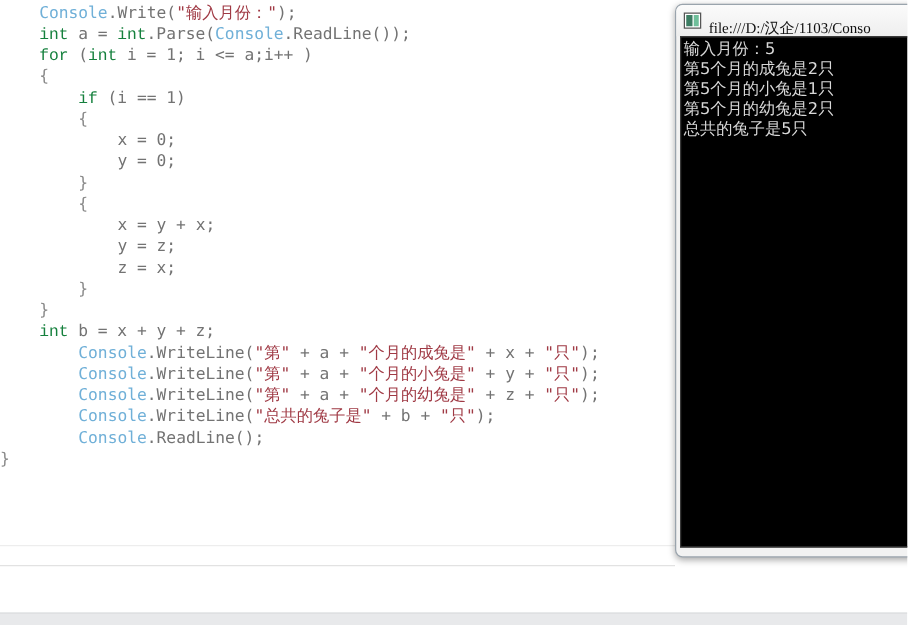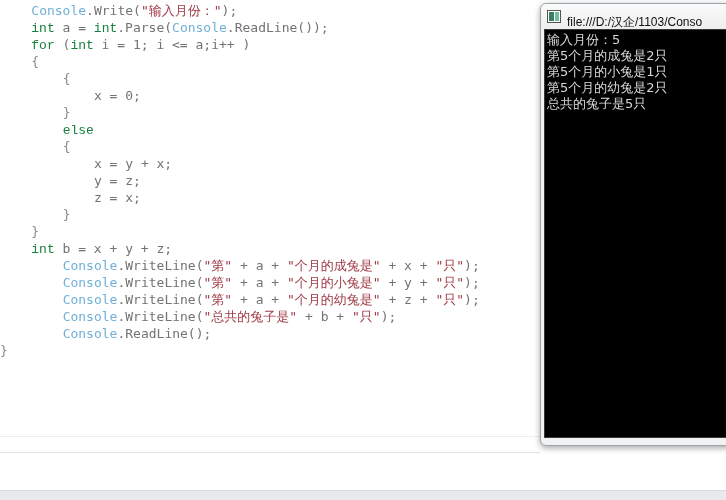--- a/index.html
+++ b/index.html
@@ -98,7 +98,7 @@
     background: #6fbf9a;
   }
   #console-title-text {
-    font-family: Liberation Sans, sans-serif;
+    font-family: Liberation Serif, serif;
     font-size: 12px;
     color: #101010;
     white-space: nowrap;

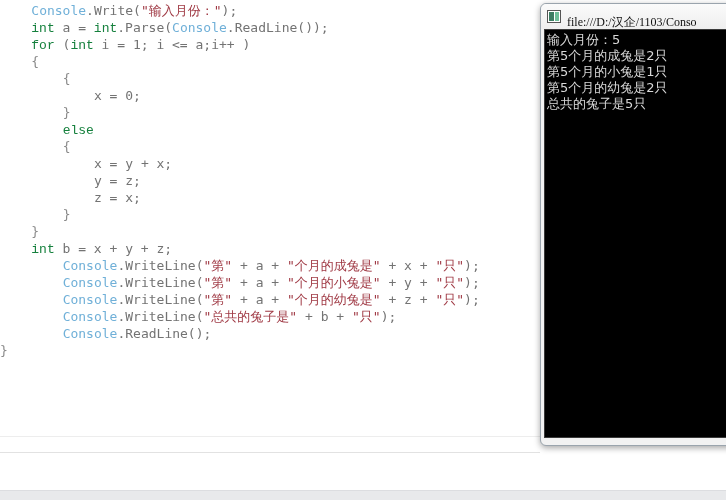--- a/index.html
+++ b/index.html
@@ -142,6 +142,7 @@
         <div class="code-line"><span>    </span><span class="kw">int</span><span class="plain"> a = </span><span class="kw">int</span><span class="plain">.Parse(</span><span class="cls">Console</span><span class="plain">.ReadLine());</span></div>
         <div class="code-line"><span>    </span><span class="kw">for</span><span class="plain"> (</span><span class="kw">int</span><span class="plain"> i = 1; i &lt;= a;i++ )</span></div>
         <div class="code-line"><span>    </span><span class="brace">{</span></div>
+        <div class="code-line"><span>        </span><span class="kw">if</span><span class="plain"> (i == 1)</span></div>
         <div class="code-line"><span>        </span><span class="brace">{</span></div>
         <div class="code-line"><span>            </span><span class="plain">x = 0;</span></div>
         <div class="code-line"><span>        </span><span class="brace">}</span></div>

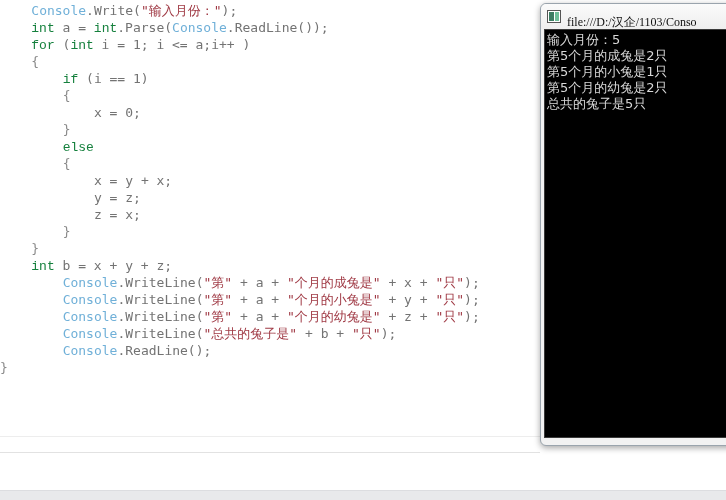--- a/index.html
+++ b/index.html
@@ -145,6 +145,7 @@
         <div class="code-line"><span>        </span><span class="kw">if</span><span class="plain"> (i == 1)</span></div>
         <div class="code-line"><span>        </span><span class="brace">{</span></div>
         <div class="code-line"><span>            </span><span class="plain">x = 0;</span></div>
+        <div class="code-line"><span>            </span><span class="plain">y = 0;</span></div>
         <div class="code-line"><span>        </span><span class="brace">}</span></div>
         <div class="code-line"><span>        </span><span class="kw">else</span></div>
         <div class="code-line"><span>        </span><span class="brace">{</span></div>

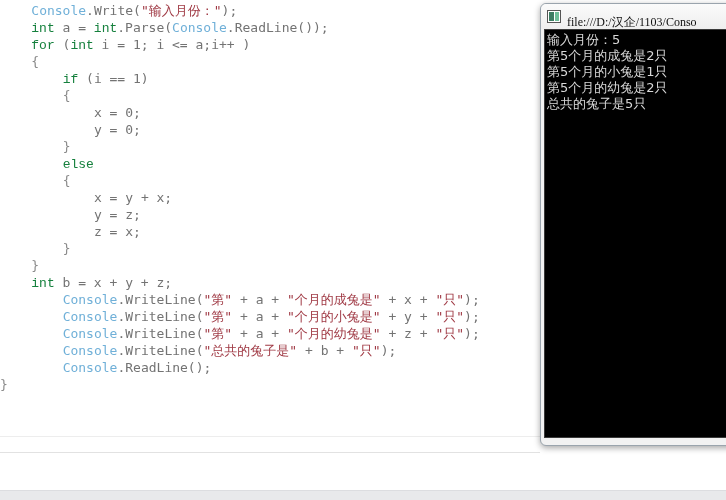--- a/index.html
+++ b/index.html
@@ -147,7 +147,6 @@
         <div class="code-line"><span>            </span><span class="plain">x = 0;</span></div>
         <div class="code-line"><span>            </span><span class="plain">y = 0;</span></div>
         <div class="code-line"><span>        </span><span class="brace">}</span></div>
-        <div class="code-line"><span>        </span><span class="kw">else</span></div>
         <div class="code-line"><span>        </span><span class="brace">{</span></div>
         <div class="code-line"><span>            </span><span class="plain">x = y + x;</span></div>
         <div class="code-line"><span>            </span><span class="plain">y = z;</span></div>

__AIM OF THE EXERCISE__. Restate the records above verbatim. Pictures stay out.

__WRITTEN RESPONSE__.
--- a/index.html
+++ b/index.html
@@ -98,7 +98,7 @@
     background: #6fbf9a;
   }
   #console-title-text {
-    font-family: Liberation Sans, sans-serif;
+    font-family: Liberation Serif, serif;
     font-size: 12px;
     color: #101010;
     white-space: nowrap;

--- a/index.html
+++ b/index.html
@@ -142,6 +142,7 @@
         <div class="code-line"><span>    </span><span class="kw">int</span><span class="plain"> a = </span><span class="kw">int</span><span class="plain">.Parse(</span><span class="cls">Console</span><span class="plain">.ReadLine());</span></div>
         <div class="code-line"><span>    </span><span class="kw">for</span><span class="plain"> (</span><span class="kw">int</span><span class="plain"> i = 1; i &lt;= a;i++ )</span></div>
         <div class="code-line"><span>    </span><span class="brace">{</span></div>
+        <div class="code-line"><span>        </span><span class="kw">if</span><span class="plain"> (i == 1)</span></div>
         <div class="code-line"><span>        </span><span class="brace">{</span></div>
         <div class="code-line"><span>            </span><span class="plain">x = 0;</span></div>
         <div class="code-line"><span>        </span><span class="brace">}</span></div>

--- a/index.html
+++ b/index.html
@@ -145,6 +145,7 @@
         <div class="code-line"><span>        </span><span class="kw">if</span><span class="plain"> (i == 1)</span></div>
         <div class="code-line"><span>        </span><span class="brace">{</span></div>
         <div class="code-line"><span>            </span><span class="plain">x = 0;</span></div>
+        <div class="code-line"><span>            </span><span class="plain">y = 0;</span></div>
         <div class="code-line"><span>        </span><span class="brace">}</span></div>
         <div class="code-line"><span>        </span><span class="kw">else</span></div>
         <div class="code-line"><span>        </span><span class="brace">{</span></div>

--- a/index.html
+++ b/index.html
@@ -147,7 +147,6 @@
         <div class="code-line"><span>            </span><span class="plain">x = 0;</span></div>
         <div class="code-line"><span>            </span><span class="plain">y = 0;</span></div>
         <div class="code-line"><span>        </span><span class="brace">}</span></div>
-        <div class="code-line"><span>        </span><span class="kw">else</span></div>
         <div class="code-line"><span>        </span><span class="brace">{</span></div>
         <div class="code-line"><span>            </span><span class="plain">x = y + x;</span></div>
         <div class="code-line"><span>            </span><span class="plain">y = z;</span></div>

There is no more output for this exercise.